Records to process:
- - -

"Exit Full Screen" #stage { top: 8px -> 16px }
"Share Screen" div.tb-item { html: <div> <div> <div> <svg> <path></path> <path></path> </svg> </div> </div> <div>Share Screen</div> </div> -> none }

- - -

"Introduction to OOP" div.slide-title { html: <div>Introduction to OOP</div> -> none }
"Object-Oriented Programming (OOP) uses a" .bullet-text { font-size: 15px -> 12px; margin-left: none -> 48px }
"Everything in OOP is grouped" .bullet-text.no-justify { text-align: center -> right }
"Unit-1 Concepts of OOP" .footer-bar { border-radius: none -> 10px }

- - -

Reproduce the lines above, beginning at the line with "top: 8px ->" and stopping after the line with "html: <div> <div>", exactly as they are.

Output for this exercise:
"Exit Full Screen" #stage { top: 8px -> 16px }
"Share Screen" div.tb-item { html: <div> <div> <div> <svg> <path></path> <path></path> </svg> </div> </div> <div>Share Screen</div> </div> -> none }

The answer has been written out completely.